==== Data records ====
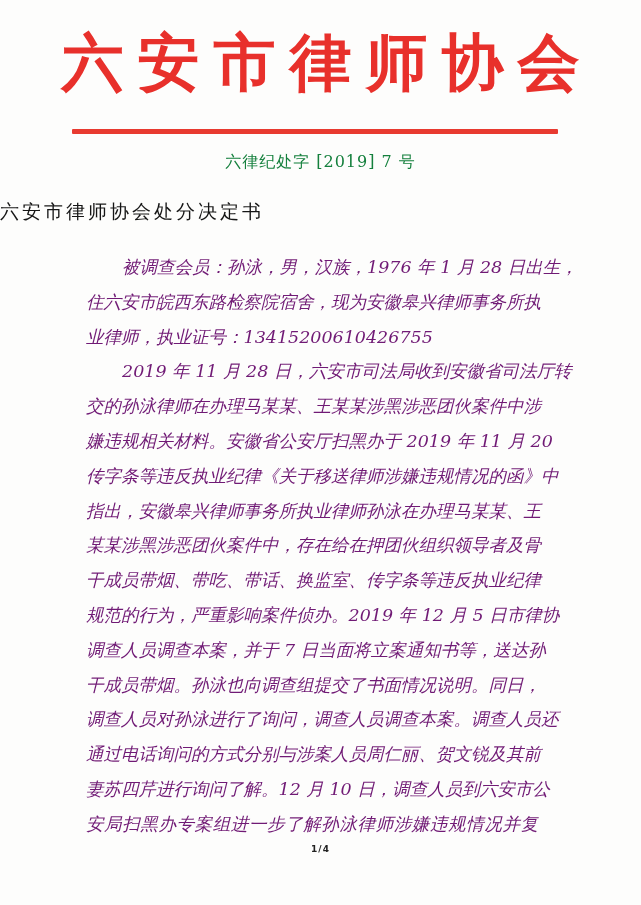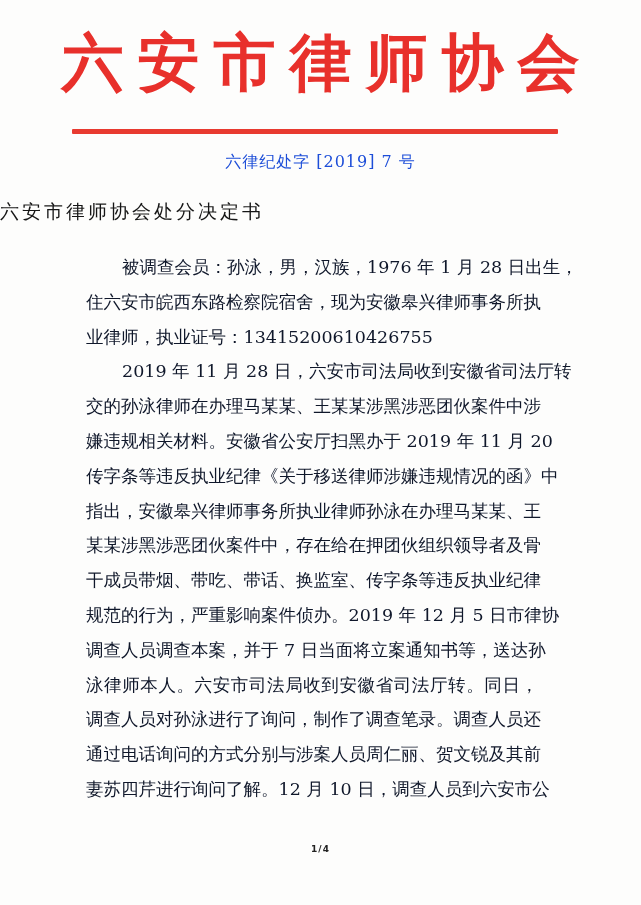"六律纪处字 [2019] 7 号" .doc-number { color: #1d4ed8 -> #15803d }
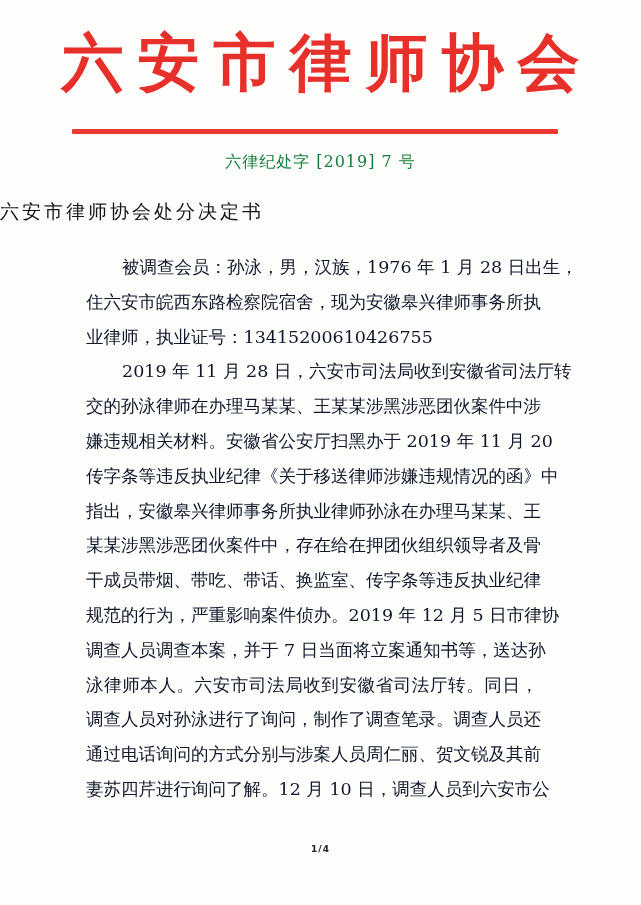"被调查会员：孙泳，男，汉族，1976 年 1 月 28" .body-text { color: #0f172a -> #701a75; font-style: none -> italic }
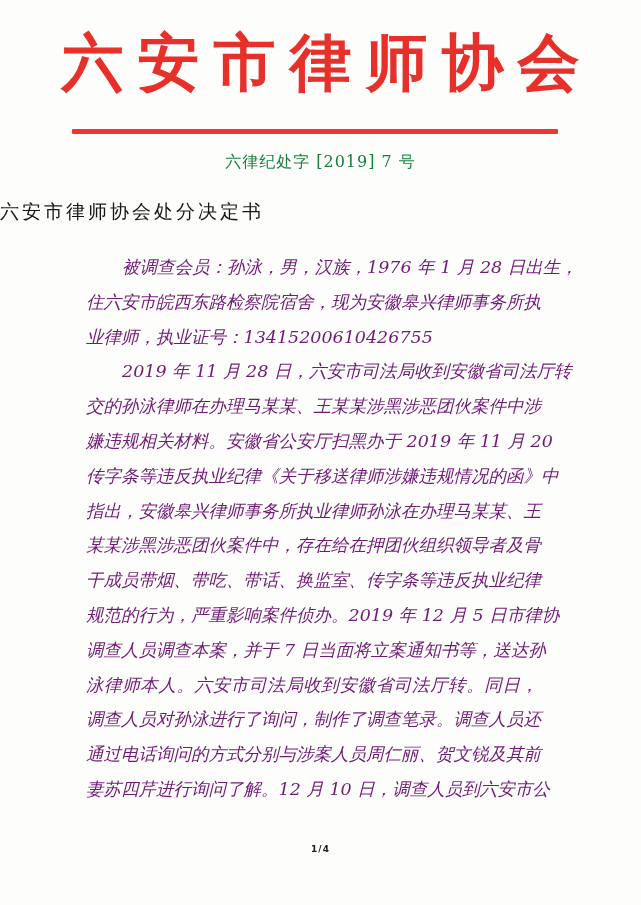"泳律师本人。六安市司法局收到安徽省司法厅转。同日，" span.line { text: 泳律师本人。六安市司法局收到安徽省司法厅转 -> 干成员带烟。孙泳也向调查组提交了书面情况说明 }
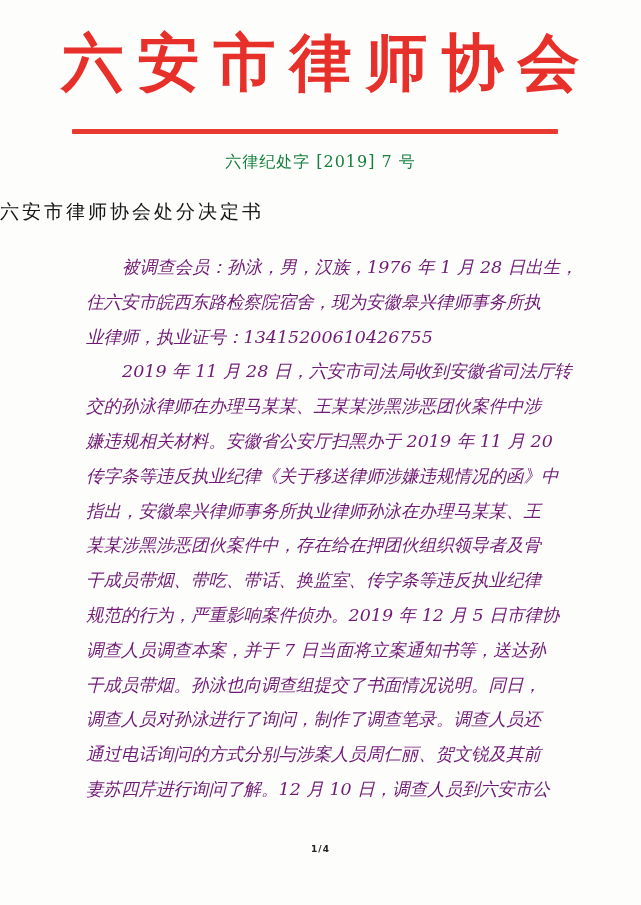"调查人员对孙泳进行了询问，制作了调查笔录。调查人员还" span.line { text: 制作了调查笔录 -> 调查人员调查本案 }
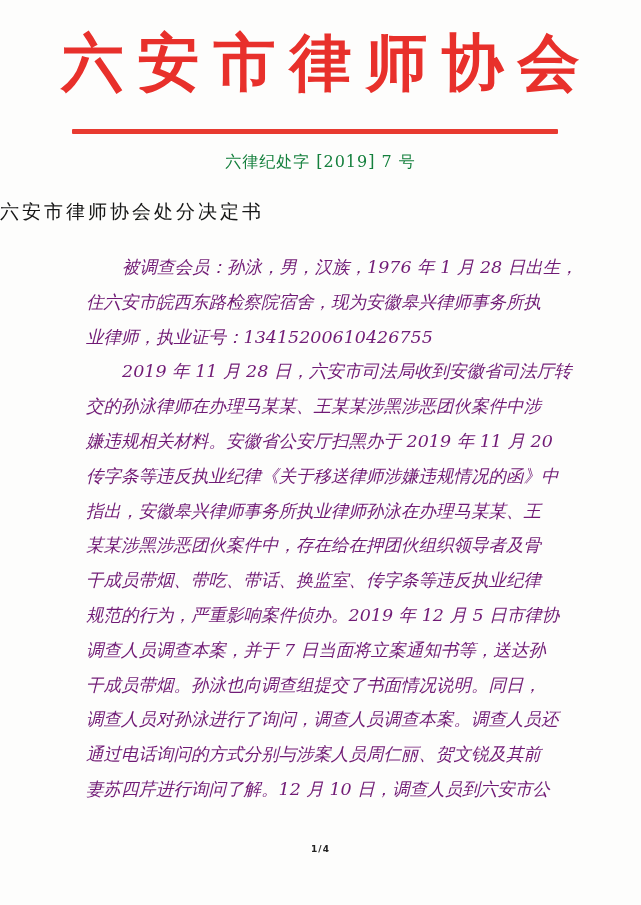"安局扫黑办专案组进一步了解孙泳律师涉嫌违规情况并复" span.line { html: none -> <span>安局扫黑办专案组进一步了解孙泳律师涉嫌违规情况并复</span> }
====
* _What is being asked_
What you return should be only the exact lines from the top of the entries through the line with "text: 制作了调查笔录 ->", minus the pictures.

* _Solution for this exercise_
"六律纪处字 [2019] 7 号" .doc-number { color: #1d4ed8 -> #15803d }
"被调查会员：孙泳，男，汉族，1976 年 1 月 28" .body-text { color: #0f172a -> #701a75; font-style: none -> italic }
"泳律师本人。六安市司法局收到安徽省司法厅转。同日，" span.line { text: 泳律师本人。六安市司法局收到安徽省司法厅转 -> 干成员带烟。孙泳也向调查组提交了书面情况说明 }
"调查人员对孙泳进行了询问，制作了调查笔录。调查人员还" span.line { text: 制作了调查笔录 -> 调查人员调查本案 }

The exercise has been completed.